The cost of insuring exposure to Turkish debt rose to the highest since the end of October 2012, according to data from the financial information services company, Markit, which showed five-year credit default swaps jumping 8 basis points (bps) to 172 bps.
Erdogan held six rallies on Sunday, a measure of tensions after the worst rioting of his decade in power.
Speaking in Ankara, he rounded on what he a called a “high interest rate” lobby of speculators for causing volatility in the country’s capital markets and vowed to “choke” those who were growing rich off “the sweat of the people.”
“Those who attempt to sink the bourse, you will collapse ...If we catch your speculation, we will choke you. No matter who you are, we will choke you,” he said.
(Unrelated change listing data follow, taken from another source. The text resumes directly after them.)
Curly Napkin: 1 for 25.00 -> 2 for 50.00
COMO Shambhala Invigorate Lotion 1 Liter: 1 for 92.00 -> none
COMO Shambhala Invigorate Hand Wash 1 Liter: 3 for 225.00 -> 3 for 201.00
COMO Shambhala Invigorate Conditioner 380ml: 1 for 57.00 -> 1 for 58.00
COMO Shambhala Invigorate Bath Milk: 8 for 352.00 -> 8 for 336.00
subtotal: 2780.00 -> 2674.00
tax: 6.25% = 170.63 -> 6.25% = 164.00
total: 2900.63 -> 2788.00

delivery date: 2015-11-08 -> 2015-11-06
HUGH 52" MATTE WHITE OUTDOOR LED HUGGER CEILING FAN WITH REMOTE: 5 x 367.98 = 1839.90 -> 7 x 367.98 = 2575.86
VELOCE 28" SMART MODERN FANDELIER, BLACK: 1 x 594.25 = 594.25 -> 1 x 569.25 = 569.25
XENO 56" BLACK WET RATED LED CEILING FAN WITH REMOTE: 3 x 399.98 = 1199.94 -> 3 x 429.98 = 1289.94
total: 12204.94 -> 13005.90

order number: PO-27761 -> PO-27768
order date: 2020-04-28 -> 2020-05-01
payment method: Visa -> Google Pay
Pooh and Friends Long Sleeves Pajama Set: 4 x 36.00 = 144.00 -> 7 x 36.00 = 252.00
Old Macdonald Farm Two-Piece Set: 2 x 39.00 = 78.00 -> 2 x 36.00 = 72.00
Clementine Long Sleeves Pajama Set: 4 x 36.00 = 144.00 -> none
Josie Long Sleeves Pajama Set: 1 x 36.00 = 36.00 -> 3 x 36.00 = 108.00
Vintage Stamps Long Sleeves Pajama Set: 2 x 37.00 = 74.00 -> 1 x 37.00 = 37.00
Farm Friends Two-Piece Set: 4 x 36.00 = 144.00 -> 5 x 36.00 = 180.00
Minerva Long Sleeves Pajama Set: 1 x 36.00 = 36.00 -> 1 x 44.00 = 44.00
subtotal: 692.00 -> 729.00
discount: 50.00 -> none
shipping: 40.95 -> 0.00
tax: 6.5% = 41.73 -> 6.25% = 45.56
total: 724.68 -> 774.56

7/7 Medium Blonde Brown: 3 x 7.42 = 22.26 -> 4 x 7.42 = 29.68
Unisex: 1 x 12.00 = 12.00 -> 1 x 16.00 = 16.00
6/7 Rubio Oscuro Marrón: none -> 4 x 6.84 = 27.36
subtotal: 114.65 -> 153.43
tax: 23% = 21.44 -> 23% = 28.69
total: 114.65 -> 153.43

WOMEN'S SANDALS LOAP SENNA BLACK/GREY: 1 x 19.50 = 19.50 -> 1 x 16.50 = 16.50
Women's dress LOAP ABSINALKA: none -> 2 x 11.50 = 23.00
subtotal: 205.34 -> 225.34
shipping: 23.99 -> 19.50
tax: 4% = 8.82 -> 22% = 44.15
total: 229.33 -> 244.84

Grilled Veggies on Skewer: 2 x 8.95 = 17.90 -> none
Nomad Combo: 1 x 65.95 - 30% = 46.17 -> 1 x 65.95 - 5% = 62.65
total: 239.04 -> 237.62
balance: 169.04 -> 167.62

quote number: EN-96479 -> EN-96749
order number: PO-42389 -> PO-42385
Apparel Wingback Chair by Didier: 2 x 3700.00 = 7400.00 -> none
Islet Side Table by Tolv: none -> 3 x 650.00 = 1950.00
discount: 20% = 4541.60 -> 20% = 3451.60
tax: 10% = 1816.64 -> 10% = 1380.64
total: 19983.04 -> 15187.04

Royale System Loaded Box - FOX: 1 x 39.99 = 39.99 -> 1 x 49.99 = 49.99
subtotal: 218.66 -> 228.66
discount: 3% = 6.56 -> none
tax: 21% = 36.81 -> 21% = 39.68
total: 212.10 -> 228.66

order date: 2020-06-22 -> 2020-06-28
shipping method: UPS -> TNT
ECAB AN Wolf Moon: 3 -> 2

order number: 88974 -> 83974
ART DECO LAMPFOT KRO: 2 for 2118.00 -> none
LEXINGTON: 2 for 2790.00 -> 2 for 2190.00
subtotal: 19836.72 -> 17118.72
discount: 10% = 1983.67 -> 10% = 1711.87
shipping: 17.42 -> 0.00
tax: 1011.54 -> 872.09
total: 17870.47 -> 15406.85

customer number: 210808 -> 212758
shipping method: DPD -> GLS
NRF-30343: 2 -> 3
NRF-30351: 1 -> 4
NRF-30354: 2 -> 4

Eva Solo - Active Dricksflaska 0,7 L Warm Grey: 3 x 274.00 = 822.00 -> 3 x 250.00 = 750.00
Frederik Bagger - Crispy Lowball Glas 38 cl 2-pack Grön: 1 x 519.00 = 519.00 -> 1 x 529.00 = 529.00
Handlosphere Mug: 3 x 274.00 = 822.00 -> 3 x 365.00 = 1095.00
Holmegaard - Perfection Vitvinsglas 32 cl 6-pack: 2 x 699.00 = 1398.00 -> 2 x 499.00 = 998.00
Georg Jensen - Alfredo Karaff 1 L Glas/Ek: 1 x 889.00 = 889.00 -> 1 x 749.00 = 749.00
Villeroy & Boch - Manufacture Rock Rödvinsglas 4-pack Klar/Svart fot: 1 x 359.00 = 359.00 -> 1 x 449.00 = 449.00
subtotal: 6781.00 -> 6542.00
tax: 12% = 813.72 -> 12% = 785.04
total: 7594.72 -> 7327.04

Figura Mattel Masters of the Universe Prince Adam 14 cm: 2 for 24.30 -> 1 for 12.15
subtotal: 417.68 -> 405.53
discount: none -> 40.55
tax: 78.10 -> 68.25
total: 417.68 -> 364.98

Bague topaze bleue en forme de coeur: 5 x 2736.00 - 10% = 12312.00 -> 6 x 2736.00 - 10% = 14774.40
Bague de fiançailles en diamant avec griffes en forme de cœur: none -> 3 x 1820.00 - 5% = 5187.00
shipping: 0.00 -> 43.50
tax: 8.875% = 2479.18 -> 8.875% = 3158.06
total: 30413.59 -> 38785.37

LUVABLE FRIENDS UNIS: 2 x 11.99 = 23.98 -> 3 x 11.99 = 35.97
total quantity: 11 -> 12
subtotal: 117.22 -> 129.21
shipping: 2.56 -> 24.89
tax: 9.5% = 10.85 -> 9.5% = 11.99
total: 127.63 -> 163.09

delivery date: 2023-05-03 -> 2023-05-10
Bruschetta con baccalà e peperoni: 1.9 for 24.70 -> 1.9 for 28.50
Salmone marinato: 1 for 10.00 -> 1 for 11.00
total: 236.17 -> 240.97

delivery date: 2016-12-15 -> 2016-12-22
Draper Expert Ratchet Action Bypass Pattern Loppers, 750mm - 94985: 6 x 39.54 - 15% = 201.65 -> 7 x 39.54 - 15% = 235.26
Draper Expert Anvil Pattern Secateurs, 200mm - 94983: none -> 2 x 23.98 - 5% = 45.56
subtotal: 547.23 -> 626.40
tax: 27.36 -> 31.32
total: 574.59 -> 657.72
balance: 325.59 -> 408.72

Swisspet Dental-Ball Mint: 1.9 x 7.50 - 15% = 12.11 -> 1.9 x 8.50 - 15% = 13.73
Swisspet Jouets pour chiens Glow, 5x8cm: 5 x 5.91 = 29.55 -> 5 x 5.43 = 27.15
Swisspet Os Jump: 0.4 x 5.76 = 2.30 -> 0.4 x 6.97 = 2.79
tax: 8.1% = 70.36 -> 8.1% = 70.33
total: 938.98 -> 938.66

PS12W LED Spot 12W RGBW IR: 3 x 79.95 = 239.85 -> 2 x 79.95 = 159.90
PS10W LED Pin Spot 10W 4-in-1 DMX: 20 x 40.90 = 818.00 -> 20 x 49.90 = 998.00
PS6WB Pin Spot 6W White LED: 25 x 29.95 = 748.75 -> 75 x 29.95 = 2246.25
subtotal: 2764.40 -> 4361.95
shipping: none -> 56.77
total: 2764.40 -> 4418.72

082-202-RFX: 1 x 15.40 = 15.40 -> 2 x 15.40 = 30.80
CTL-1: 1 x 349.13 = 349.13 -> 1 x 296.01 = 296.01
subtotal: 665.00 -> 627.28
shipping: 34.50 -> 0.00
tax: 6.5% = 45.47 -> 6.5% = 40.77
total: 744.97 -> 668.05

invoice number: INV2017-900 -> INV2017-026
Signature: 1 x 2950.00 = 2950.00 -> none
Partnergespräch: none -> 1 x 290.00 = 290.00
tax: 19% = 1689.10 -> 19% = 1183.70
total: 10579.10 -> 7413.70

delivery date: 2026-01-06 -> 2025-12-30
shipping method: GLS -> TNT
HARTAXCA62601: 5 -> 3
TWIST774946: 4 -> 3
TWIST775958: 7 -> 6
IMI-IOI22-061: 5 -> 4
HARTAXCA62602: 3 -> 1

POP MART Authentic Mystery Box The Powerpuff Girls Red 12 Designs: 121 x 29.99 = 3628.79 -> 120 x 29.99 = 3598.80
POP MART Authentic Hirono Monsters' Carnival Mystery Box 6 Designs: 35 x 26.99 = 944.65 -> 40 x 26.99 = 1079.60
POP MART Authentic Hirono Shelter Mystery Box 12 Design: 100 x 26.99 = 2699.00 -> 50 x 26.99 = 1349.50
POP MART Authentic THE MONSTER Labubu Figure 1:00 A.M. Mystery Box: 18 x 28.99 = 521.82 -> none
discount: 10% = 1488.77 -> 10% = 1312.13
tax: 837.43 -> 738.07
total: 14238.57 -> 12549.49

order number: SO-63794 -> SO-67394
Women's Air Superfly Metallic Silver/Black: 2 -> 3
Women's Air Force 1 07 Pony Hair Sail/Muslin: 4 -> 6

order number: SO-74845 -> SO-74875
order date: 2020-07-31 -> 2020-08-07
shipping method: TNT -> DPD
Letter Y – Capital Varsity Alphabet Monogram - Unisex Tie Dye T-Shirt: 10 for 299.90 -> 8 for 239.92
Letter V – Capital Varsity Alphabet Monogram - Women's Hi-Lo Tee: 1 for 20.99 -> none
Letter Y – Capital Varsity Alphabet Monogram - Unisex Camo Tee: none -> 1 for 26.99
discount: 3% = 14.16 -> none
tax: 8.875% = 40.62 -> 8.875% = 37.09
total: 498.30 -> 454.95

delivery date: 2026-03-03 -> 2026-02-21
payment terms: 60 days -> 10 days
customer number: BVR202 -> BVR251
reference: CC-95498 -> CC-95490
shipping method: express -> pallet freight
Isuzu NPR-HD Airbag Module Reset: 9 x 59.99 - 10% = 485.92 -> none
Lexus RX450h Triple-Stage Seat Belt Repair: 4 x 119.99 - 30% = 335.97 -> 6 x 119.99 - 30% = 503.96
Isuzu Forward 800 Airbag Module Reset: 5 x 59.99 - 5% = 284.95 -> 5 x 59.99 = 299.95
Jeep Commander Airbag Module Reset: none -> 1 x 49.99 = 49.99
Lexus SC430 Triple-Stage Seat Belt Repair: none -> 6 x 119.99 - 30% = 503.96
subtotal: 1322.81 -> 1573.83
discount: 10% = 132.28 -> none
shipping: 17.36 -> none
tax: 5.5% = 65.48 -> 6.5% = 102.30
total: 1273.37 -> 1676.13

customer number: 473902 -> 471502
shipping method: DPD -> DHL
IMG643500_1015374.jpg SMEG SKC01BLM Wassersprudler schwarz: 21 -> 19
He urged Turks to put their money in state not private banks.
Istanbul’s main share index fell 2.65 percent to 76,255.25 points on Monday after closing up 3.21 percent on Friday. The index lost around 15 percent last week as protests raged.
The lira weakened to 1.8900 against the dollar on Monday from 1.8790 late on Friday by 8:10 GMT.
On Friday it had hit its weakest against its euro/dollar basket since October 2011, reaching 2.210 compared with 2.178 on Thursday. It stood at 2.1933 on Monday.
The two-year benchmark bond yield fell to 6.27 percent in thin volumes from 6.55 percent on Friday.
Timothy Ash, head of emerging market research at Standard Bank, said Erdogan’s outburst marked a change in attitude towards foreign investors.
“This marks an abrupt about turn for an administration that has always appeared to value foreign investment and has been very sensitive to markets, and how markets perceive its policies,” Ash said.
“That era now seems to have ended and the administration appears set on a collision course with foreign investors and with markets,” he said.
Shares in real estate firm Emlak GYO tumbled more than 8 percent after the company postponed its secondary public offering due to the high volatility in domestic markets.